Not agreed. IMO, we treat everyone the same and hold everyone to the same standard.

And there is an active debate in GD right now where Bricker is demanding exactly the same thing from posters that we are demanding of him. He’s getting a “but everyone knows it” response, and is not accepting that. Rightly so. And he should expect to be held to the same standard in his own threads.

Link to thread.

Link to post.

Bricker may well be the most intelligent and honest conservative on the boards, certainly the most prolific and engaged. But that says less about Bricker than it says about the sorry state of conservative politics.

But he can be cute as the very Dickens when he is stubbornly and belligerently wrong, so let’s keep him. For now.

Definitely this. Since I haven’t changed my stance substantially since the recent mass shootings, I now consider myself in the conservative 50% of the nation since I don’t want an AWB (since it would be useless), and my default position unless I can be convinced otherwise is for more 2nd amendment freedoms. But since I dont’ toe the party line and proclaim that no weapon or ammo can be restricted ever, that makes me a “gun grabber”. Okay, I’ll just shut up and stop providing a voice of reason. Very helpful in raising the tone of conversation in America.

On the other side, I don’t get called a “gun nut” when I support the right to self-defense and oppose meaningless weapons bans. Just when I think that maybe, we might consider a restriction on 30 round magazines, but I haven’t made up my mind about it yet, that makes me a “gun grabber”.

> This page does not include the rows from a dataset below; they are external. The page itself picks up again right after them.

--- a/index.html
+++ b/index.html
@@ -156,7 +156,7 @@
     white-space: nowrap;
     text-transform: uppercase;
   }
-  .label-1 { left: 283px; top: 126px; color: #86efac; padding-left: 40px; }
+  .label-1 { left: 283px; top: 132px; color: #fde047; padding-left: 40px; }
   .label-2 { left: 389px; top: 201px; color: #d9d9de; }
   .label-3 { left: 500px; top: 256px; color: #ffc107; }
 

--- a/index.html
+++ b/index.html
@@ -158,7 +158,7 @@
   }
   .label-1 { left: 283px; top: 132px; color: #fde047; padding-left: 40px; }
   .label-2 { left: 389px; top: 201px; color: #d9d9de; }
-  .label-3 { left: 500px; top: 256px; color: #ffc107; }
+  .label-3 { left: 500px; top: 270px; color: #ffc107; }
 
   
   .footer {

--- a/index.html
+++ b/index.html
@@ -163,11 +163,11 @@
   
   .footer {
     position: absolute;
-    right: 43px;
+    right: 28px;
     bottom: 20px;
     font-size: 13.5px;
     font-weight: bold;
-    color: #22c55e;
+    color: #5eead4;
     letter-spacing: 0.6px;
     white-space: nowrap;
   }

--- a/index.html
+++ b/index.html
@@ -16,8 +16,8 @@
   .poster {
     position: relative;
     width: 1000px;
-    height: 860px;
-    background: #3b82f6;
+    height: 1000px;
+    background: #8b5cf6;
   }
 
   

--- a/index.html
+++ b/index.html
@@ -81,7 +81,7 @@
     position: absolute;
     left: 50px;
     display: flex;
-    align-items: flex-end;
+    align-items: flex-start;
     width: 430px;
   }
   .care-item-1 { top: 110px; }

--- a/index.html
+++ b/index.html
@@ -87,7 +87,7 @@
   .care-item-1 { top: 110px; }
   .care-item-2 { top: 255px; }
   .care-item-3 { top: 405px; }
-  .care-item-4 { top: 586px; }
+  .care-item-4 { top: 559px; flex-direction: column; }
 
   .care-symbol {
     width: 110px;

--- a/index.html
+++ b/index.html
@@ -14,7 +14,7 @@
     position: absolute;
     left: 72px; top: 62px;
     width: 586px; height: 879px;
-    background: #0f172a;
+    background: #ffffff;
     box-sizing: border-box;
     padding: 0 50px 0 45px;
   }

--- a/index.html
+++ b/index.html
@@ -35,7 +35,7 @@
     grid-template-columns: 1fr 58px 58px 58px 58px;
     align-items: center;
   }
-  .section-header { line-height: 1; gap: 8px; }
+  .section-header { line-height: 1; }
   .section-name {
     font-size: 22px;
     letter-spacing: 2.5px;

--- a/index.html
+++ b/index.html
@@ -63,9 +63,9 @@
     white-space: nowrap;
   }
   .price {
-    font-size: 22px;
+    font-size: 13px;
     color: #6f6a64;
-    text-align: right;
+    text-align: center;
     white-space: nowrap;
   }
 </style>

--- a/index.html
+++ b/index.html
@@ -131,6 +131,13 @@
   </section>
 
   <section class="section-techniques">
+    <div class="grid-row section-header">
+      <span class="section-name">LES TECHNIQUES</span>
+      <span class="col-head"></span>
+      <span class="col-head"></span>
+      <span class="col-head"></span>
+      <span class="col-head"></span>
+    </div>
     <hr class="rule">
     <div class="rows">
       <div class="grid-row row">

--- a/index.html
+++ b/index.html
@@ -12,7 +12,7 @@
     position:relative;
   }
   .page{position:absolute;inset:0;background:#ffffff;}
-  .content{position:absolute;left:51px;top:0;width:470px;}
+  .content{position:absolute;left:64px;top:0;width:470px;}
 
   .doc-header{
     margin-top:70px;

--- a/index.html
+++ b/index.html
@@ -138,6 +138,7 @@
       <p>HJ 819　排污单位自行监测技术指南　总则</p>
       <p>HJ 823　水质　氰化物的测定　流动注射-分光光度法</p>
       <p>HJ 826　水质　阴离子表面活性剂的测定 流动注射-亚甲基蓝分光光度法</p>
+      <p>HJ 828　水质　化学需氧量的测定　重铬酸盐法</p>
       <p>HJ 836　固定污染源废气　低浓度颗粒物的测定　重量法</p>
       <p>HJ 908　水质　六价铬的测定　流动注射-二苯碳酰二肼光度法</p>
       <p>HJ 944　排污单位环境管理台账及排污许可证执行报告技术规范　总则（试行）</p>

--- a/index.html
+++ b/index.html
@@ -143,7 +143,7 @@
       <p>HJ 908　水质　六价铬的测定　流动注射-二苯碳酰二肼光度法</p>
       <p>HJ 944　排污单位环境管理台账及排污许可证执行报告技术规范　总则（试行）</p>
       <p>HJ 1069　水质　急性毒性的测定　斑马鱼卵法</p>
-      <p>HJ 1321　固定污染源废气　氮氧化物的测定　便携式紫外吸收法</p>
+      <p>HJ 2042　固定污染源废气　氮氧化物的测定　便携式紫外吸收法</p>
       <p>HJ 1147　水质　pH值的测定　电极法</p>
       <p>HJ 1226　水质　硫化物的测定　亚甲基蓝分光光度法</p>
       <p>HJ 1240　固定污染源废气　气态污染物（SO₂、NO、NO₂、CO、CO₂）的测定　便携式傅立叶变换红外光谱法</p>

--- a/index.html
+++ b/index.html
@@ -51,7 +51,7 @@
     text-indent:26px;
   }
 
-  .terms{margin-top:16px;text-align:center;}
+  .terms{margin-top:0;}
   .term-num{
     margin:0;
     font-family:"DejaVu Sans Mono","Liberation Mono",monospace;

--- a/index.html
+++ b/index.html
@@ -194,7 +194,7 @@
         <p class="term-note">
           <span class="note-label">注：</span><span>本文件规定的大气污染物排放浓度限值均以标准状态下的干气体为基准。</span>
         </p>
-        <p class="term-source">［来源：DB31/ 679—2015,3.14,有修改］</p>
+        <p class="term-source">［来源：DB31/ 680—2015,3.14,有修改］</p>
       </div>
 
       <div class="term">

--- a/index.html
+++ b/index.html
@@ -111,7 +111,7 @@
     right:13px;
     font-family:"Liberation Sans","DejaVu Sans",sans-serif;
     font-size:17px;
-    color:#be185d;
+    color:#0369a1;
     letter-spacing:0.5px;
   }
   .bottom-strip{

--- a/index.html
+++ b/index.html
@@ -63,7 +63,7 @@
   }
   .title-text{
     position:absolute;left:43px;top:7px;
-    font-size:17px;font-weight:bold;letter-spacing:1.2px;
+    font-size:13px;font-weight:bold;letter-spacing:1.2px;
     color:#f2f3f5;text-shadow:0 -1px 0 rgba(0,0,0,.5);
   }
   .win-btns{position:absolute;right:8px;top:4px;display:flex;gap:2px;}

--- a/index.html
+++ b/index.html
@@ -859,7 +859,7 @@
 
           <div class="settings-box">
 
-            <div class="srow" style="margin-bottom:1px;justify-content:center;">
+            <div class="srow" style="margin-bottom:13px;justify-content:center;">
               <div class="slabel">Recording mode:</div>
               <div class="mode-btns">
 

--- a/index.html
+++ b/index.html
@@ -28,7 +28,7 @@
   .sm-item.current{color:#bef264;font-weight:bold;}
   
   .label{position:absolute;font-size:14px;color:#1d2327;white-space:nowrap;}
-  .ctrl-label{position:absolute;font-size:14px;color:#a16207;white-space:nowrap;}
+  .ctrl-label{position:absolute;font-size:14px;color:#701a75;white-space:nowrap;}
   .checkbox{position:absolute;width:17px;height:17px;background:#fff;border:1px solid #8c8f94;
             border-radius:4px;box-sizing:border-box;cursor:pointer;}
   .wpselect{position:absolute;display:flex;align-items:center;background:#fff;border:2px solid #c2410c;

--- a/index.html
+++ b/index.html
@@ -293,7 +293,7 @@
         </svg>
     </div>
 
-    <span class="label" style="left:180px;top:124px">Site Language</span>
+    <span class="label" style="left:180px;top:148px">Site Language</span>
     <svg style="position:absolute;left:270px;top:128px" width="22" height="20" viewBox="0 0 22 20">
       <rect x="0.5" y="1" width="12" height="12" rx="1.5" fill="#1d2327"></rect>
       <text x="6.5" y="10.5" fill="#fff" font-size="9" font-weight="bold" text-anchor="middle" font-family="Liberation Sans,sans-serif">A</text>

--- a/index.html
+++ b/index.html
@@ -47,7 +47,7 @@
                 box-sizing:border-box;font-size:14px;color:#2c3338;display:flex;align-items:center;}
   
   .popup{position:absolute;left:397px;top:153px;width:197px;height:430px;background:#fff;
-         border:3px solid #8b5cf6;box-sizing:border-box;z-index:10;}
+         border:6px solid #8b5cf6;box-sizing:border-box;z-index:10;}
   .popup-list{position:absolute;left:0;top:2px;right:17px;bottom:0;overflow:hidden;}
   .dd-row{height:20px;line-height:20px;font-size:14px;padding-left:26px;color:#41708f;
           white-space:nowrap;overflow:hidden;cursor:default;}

It makes me want the anti-gun crowd to do better politically so we can marginalize this inflammatory and knee jerk rhetoric. And it’s really saying something that I feel this way, because unlike the usual false-equivalence arguments that “both sides do it too”, I really do also see inflammatory and knee jerk rhetoric coming from the gun control side. But it’s not nearly as stupid and dangerous as those nominally on my side.

Nice response. I guess I have to back up a bit and note that different posters operate on different levels. And while they’re is a minimum standard that everyone should be held to (even if they are frankly incapable of clearing that bar as some posters seem to be at times) I might direct some irkedness towards, say Bricker, when he uses bogus argumentation. Because he is capable of tight reasoning. Best to modulate the abuse though.

Ludovic: I hate to say it, but the arguments on the gun-grabbing side simply aren’t as compelling as I would like them to be. This is one of the few cases where criticizing both sides is not inane IMHO.

Personally I threw up my hands on this issue years ago. I’d like to close the gunshow loophole. But I’m frankly more interested in non-regulatory solutions. Think of a gun as a prescription: some become safer with it, others enhance their (frankly modest) risks. Most of the research I’ve seen has discussed the effects of a gun on the average gunowners home. It would be nice to break those effects down by sub-population.

I’m not working towards greater regulation so much as better consumer decisions. And furthermore I think the responsible gun-owners community should be buttressed. Specifically, if there’s an obsessive or psychotic gun owner, there should be an ethic whereby they can be advised by friends and family to leave their weaponry at the shooting range or maybe even an armory. To make a martial arts analogy it would be like , “Tapping out.” It’s not necessarily permanent and there’s no dishonor involved. Another analogy might be when those in their 80s decide to stop driving their car. Again-- it’s about acting responsibly.

There are also some sticky questions regarding whether somebody with manageable PTSD should own a gun. I think it’s ok in many many cases frankly. But it should be researched.

OK, I can buy that. But I think that in this case we are talking about the minimum level rather than anything else.